夏洛蒂愤愤的低声吼道,随后不到一秒又冷静下来说:
“……威廉爵士夫人才是最重要的情报。”
“可是威廉是谁?”
“薇尔莉·威廉、缇娜·杰里科,安娜·因巴斯……这些名字全都刻在了她们三人都拥有的‘Lily Vanilli’卡片背面了。”
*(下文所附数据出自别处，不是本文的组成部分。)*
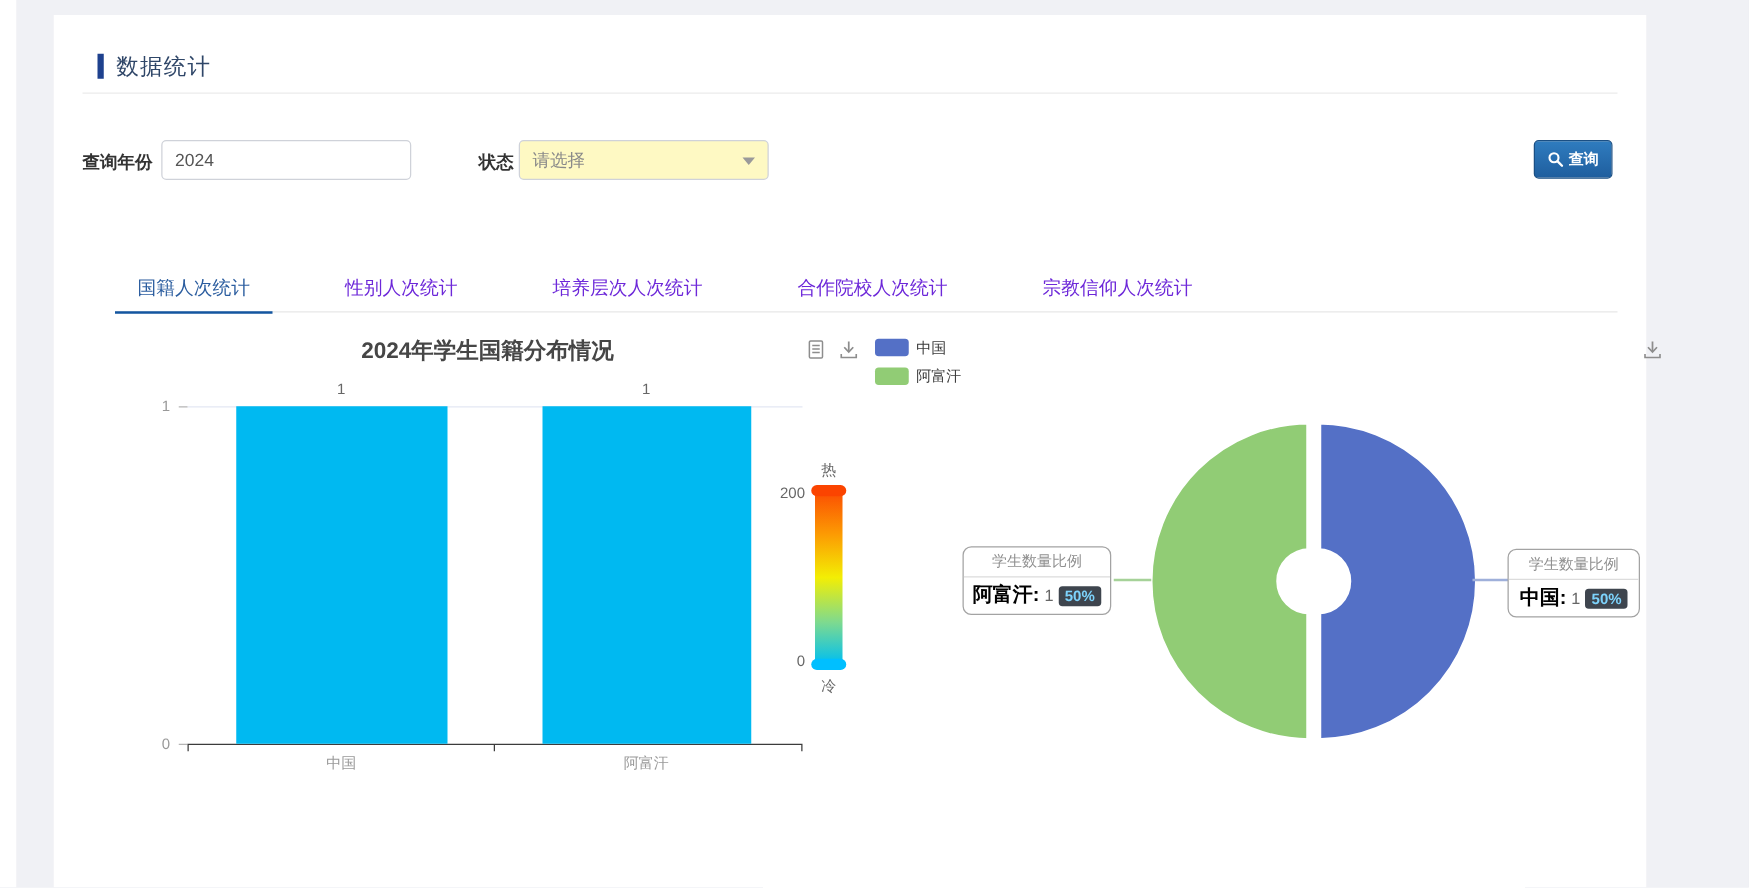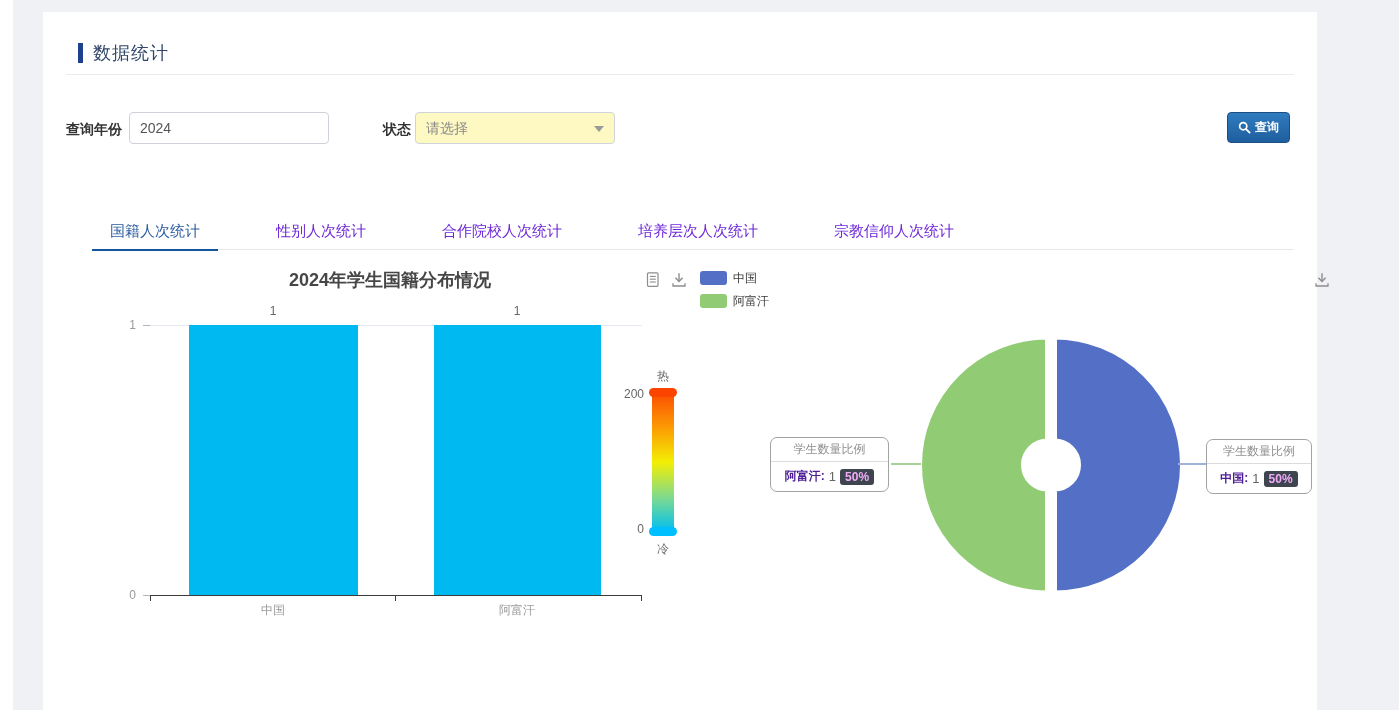--- a/index.html
+++ b/index.html
@@ -59,23 +59,23 @@
   .legend-item{position:relative;height:23px;cursor:pointer;}
   .legend-swatch{position:absolute;left:0;top:3px;width:27px;height:14px;border-radius:3px;}
   .legend-text{position:absolute;left:33px;top:2px;font-size:12px;color:#3a3a3a;}
 
   
   .pie-title{left:752px;top:262px;width:570px;text-align:center;font-size:18px;font-weight:bold;color:#464646;}
   .connector{height:2px;}
   .tip-box{background:#fff;border:1px solid #a3a3a3;border-radius:7px;overflow:hidden;box-sizing:border-box;}
   .tip-head{height:23px;line-height:23px;text-align:center;font-size:12px;color:#909090;border-bottom:1px solid #dcdcdc;}
   .tip-body{height:29px;display:flex;align-items:center;justify-content:center;gap:4px;padding:0 6px;}
-  .tip-name{font-size:12px;font-weight:bold;color:#4c1d95;white-space:nowrap;}
+  .tip-name{font-size:16px;font-weight:bold;color:#000000;white-space:nowrap;}
   .tip-value{font-size:13px;color:#666;}
-  .tip-badge{background:#3e454e;color:#f0abfc;font-size:12px;font-weight:bold;border-radius:3px;padding:1px 5px;}
+  .tip-badge{background:#3e454e;color:#7dd3fc;font-size:12px;font-weight:bold;border-radius:3px;padding:1px 5px;}
 
   .icon-btn{cursor:pointer;}
 </style>
 </head>
 <body>
 
 <div class="stage">
   <div class="abs white-sliver"></div>
   <div class="abs card"></div>
 
@@ -94,22 +94,22 @@
     <svg width="13" height="13" viewBox="0 0 13 13">
       <circle cx="5.2" cy="5.2" r="3.6" fill="none" stroke="#ffffff" stroke-width="1.7"></circle>
       <line x1="8.1" y1="8.1" x2="11.6" y2="11.6" stroke="#ffffff" stroke-width="1.9" stroke-linecap="round"></line>
     </svg>
     <span>查询</span>
   </div>
 
   <div class="abs tabs">
     <div class="tab active">国籍人次统计</div>
     <div class="tab">性别人次统计</div>
+    <div class="tab">培养层次人次统计</div>
     <div class="tab">合作院校人次统计</div>
-    <div class="tab">培养层次人次统计</div>
     <div class="tab">宗教信仰人次统计</div>
   </div>
 
   <div class="abs bar-chart">
     <div class="chart-title">2024年学生国籍分布情况</div>
 
     <svg class="abs icon-btn" style="left:554px;top:11px;" width="18" height="18" viewBox="0 0 18 18">
       <rect x="3.5" y="1.8" width="10.5" height="13.5" rx="1" fill="none" stroke="#8d8d8d" stroke-width="1.2"></rect>
       <line x1="5.8" y1="5.4" x2="11.8" y2="5.4" stroke="#8d8d8d" stroke-width="1.1"></line>
       <line x1="5.8" y1="8.2" x2="11.8" y2="8.2" stroke="#8d8d8d" stroke-width="1.1"></line>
原来上次故意接近薇尔莉学姐,不仅是套话,还有观察了那个卡片了吗……华生开始在心里感叹起来。
“……因为是威廉,伦敦威廉那么多,谁知道是谁呢?好吧,威廉爵士……范围一下子就缩小到了格里夫兰可以定位到的程度。”
说着晃了晃手中的本来应该是华生的手机,原来她刚刚发了消息给格里夫兰,而格里夫兰立即就发了定位给夏洛蒂……期间间隙甚至没有超过一分钟。
“……顺带一提,他正因为我们没有按他计划行事,而满世界找我们呢。”
华生这才反应过来,自己和夏洛蒂应该在今天早上等待格里夫兰过来接走才对的,可是望着夏洛蒂盯着自己思考的模样,他小心翼翼的问道:
“什么意思?”
“意思是我们到了威廉爵士的家后,就会被格里夫兰的人带走,而案件也会被他接管……苏格兰场最擅长的事情就是破坏办案进度,所以到时候……华生……你……”
夏洛蒂悄悄凑近,在华生耳边低语起来。